[ABOUT THIS TASK]: Everything in the records must appear again exactly, except the images.

[EXERCISE MATERIALS]:

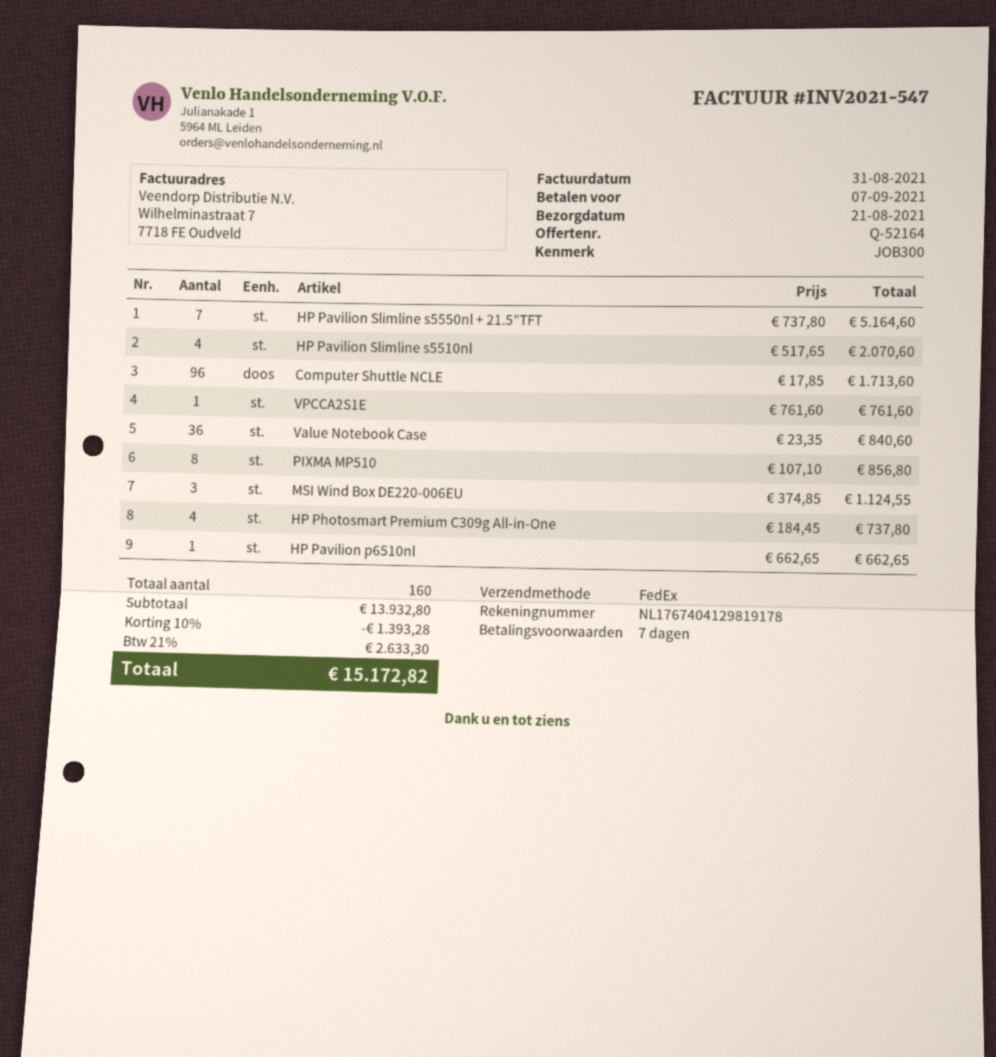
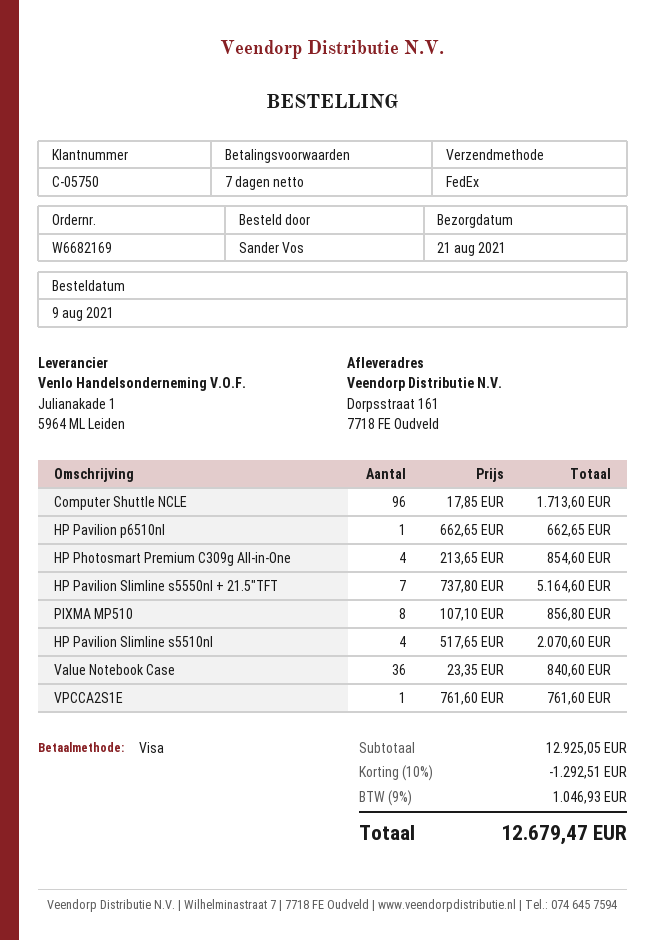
MSI Wind Box DE220-006EU: 3 x 374.85 = 1124.55 -> none
HP Photosmart Premium C309g All-in-One: 4 x 184.45 = 737.80 -> 4 x 213.65 = 854.60
subtotal: 13932.80 -> 12925.05
discount: 10% = 1393.28 -> 10% = 1292.51
tax: 21% = 2633.30 -> 9% = 1046.93
total: 15172.82 -> 12679.47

[ANSWER SECTION]:
MSI Wind Box DE220-006EU: 3 x 374.85 = 1124.55 -> none
HP Photosmart Premium C309g All-in-One: 4 x 184.45 = 737.80 -> 4 x 213.65 = 854.60
subtotal: 13932.80 -> 12925.05
discount: 10% = 1393.28 -> 10% = 1292.51
tax: 21% = 2633.30 -> 9% = 1046.93
total: 15172.82 -> 12679.47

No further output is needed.